-- Materials provided follows --

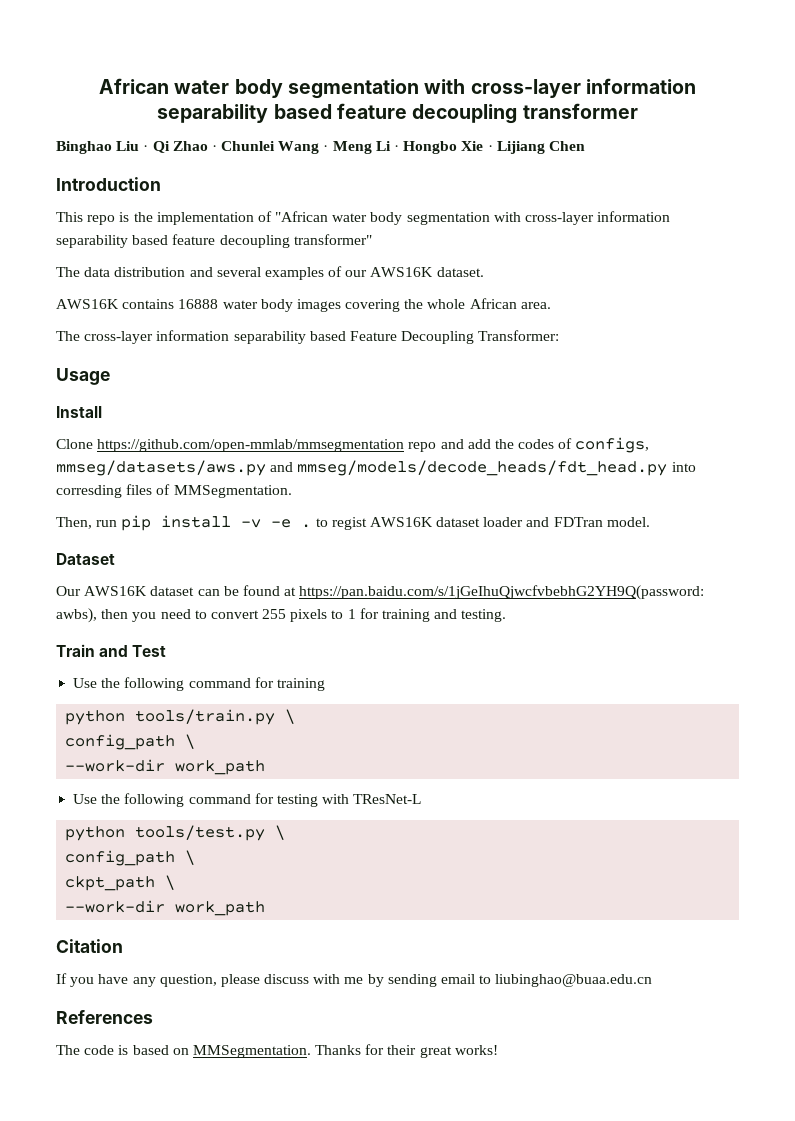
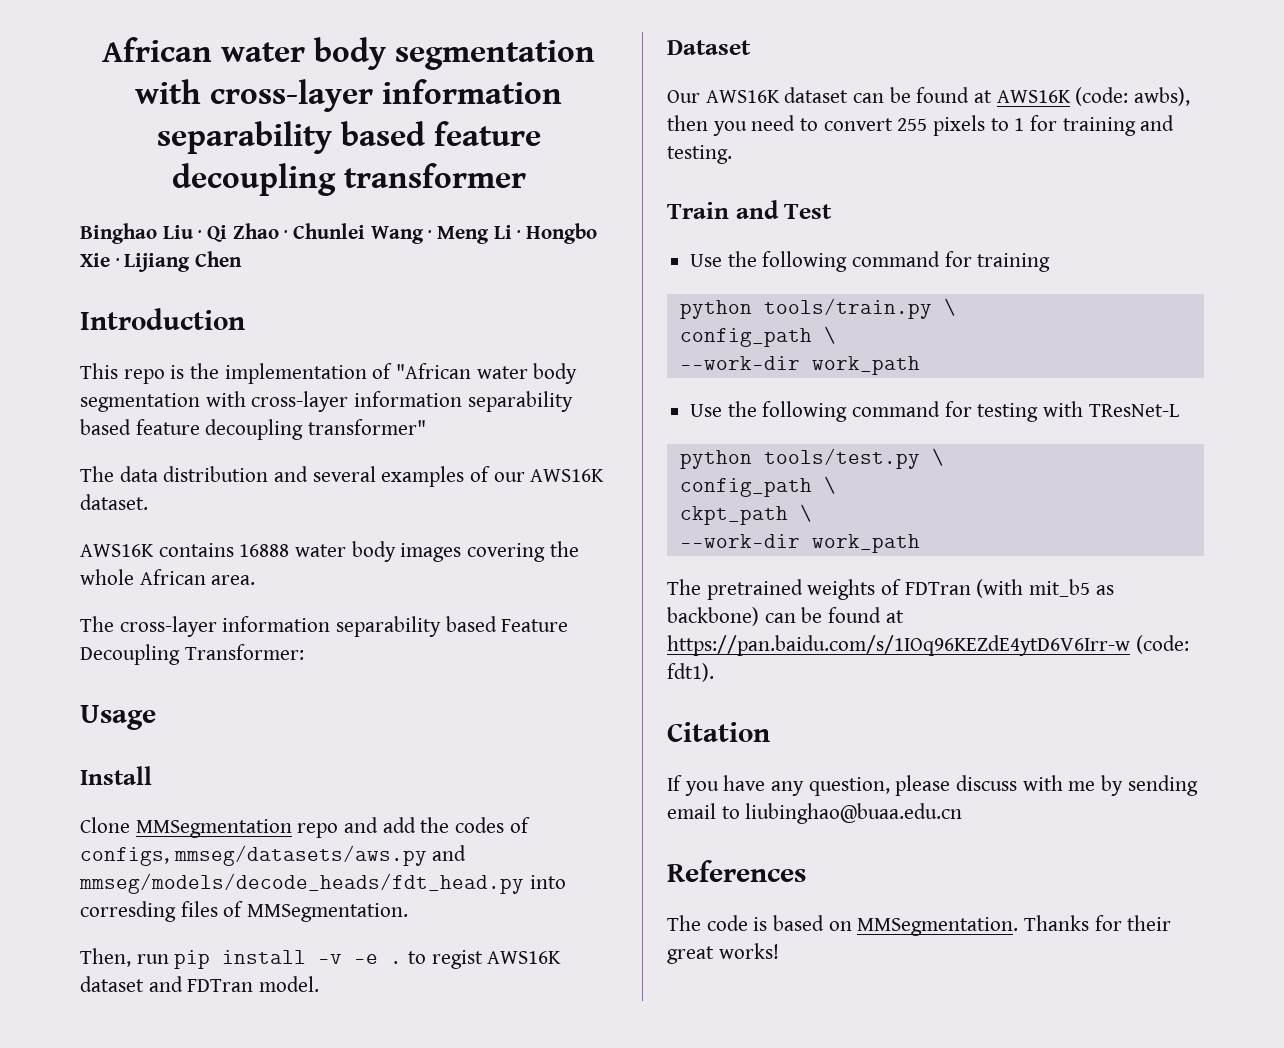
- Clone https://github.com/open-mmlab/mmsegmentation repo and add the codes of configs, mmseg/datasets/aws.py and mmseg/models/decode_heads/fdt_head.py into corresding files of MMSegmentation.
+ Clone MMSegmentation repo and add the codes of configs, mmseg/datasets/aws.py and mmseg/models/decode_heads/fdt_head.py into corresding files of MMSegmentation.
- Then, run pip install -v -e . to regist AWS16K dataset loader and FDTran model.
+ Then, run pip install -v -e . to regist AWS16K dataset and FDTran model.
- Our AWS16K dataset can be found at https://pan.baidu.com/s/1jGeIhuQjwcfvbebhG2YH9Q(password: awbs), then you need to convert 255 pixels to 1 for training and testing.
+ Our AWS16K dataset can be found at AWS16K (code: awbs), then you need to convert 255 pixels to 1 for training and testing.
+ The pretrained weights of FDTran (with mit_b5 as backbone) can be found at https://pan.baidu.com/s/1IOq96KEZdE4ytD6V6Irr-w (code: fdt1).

-- Materials provided concluded --

== What is expected ==
Return only the lines between the one holding "- Then, run" and the one holding "dataset and FDTran model.", inclusive, exactly as they appear above.

== Output ==
- Then, run pip install -v -e . to regist AWS16K dataset loader and FDTran model.
+ Then, run pip install -v -e . to regist AWS16K dataset and FDTran model.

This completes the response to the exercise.